New Zealand is free of community transmission, with the only coronavirus cases occurring among people in hotel quarantine, and is on heightened alert about the risk the overseas arrivals pose.
Mr Hipkins said the quarantine hotel for the deportees would be guarded with extra police and extra military personnel.
Lawyers say more than 1500 New Zealanders have been reported since 2014, when Australia changed its law to allow deportations of people who fail a character test - which includes people sentenced to a year's prison, and people unfit to plead or acquitted based on mental health problems.

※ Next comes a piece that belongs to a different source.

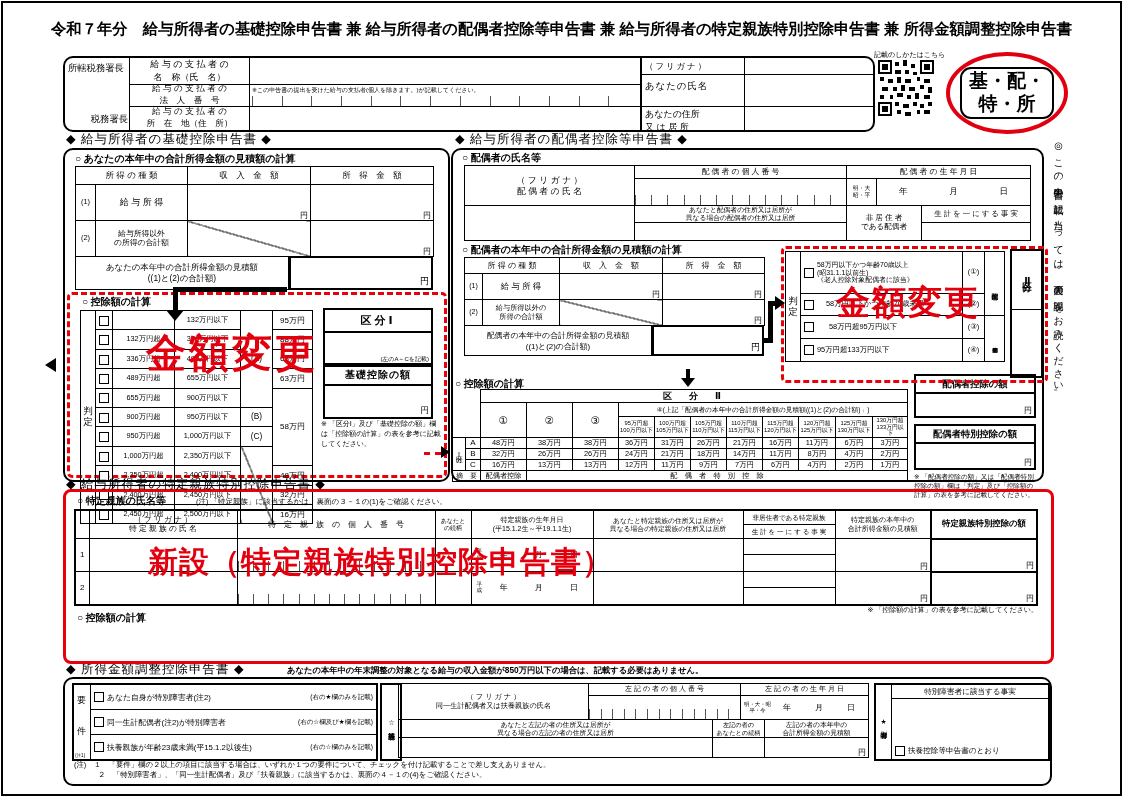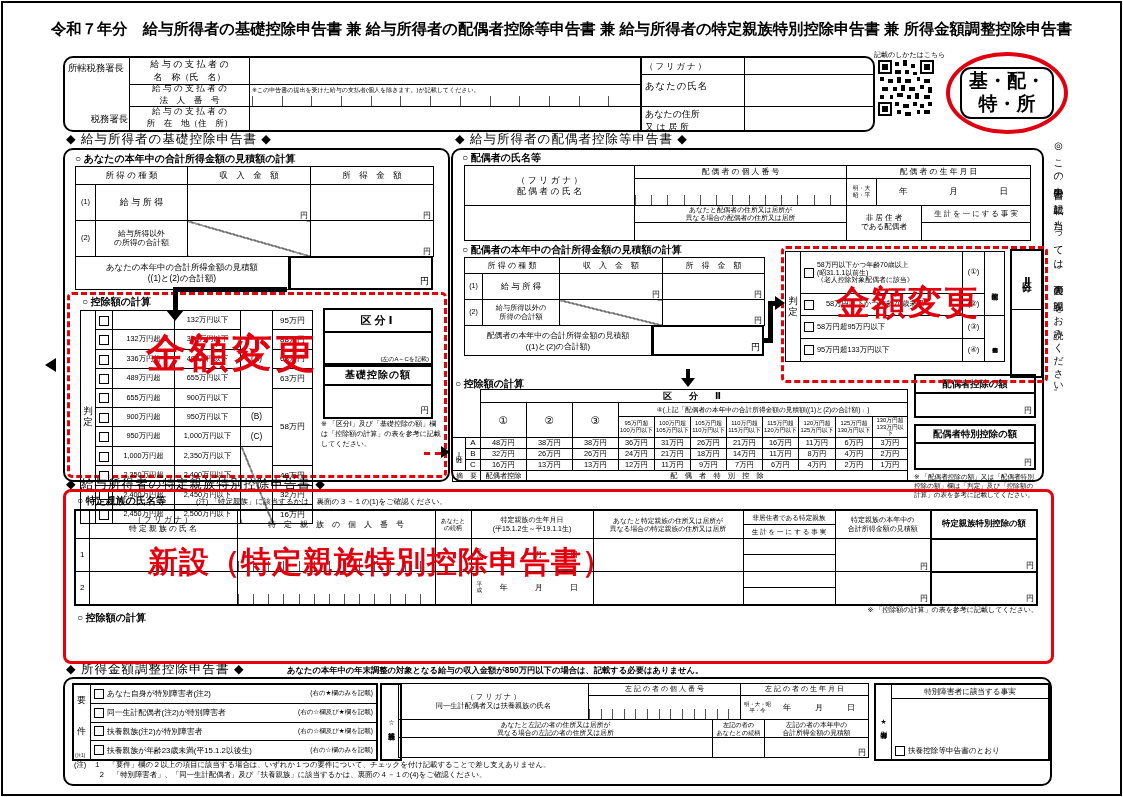"58万円超95万円以下" div { gap: 3px -> 15px }
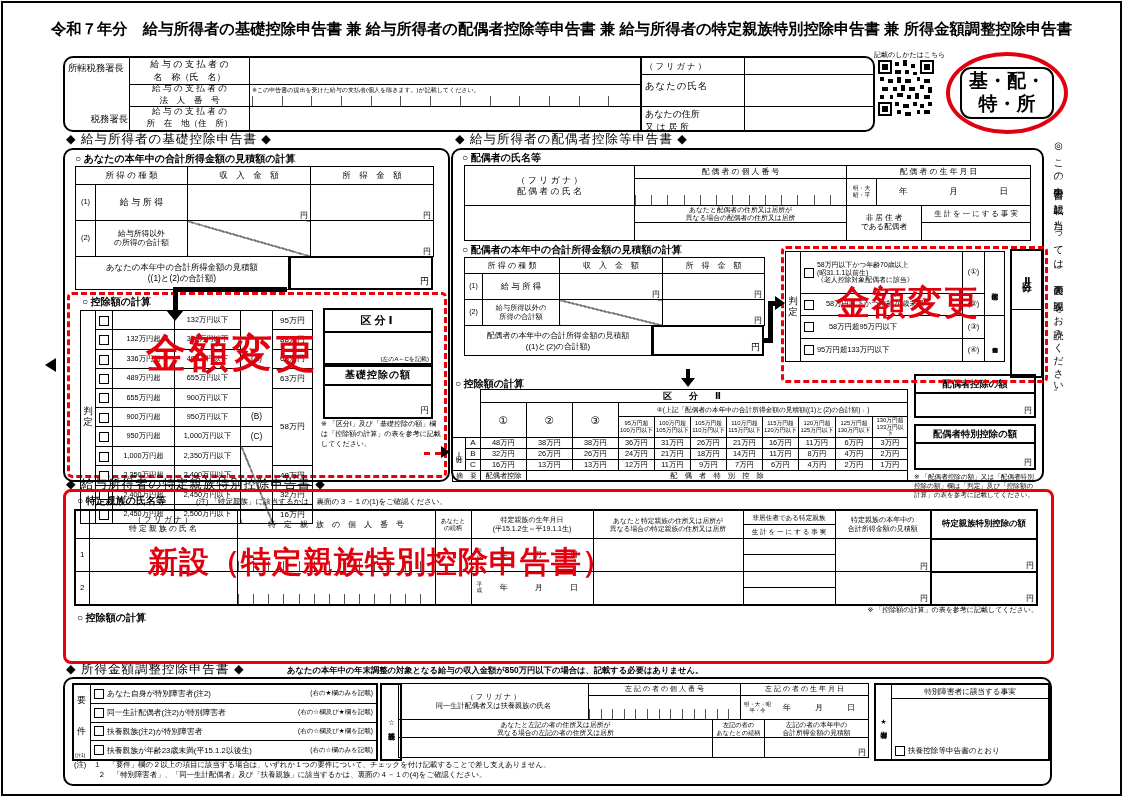"扶養親族(注2)が特別障害者" div { html: <div> <span></span> <span>扶養親族(注2)が特別障害者</span> <span>(右の☆欄及び★欄を記載)</span> </div> -> none }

Many of the New Zealanders have lived in Australia since they were children.
New Zealand Prime Minister Jacinda Adern has urged Australian Prime Minister Scott Morrison repeatedly to abandon the practice, including in a well-publicised joint press conference in Sydney at the end of February, where she told him it was testing the relationship between the countries.
Many of the deportees had little to no connection with New Zealand, having grown up and lived in Australia, she said then, calling on Mr Morrison to "send back Kiwis, genuine kiwis, do not deport your people and your problems".
Mr Morrison and Ms Adern had a telephone hook-up on Friday where Mr Morrison said they were to discuss the trans-Tasman travel bubble he has been keen to get in place. It is unclear whether they also discussed the deportations.
Mr Hipkins said on Monday New Zealand would receive the new load of deportees because it was obliged to, but the policy was wrong.
"We don't agree with Australia deporting their problems to New Zealand," he said. "These are people who have committed crimes in Australia, they have lived in Australia, many of them have only a very minor connection to New Zealand and our view is that the Australian government shouldn't be deporting them."
New Zealand has had 1544 confirmed coronavirus cases and 22 deaths. There are just 25 active cases at the moment, all of them among returnees.
Of the 40 cases diagnosed since the beginning of June in New Zealand, 15 are among people returning from Australia, 22 from India and three from the United States.
New Zealand has about 5700 overseas returnees currently in coronavirus quarantine, with about 26,700 quarantined to date.
An Australian Border Force spokesperson wouldn't confirm the deportation, nor provide any information about previous deportations or the pandemic suspension.
The spokesperson said the Border Force "continues to work closely with New Zealand authorities to return eligible New Zealand citizens currently accommodated in immigration detention in Australia".
"Beyond this, we do not discuss upcoming removals before they occur."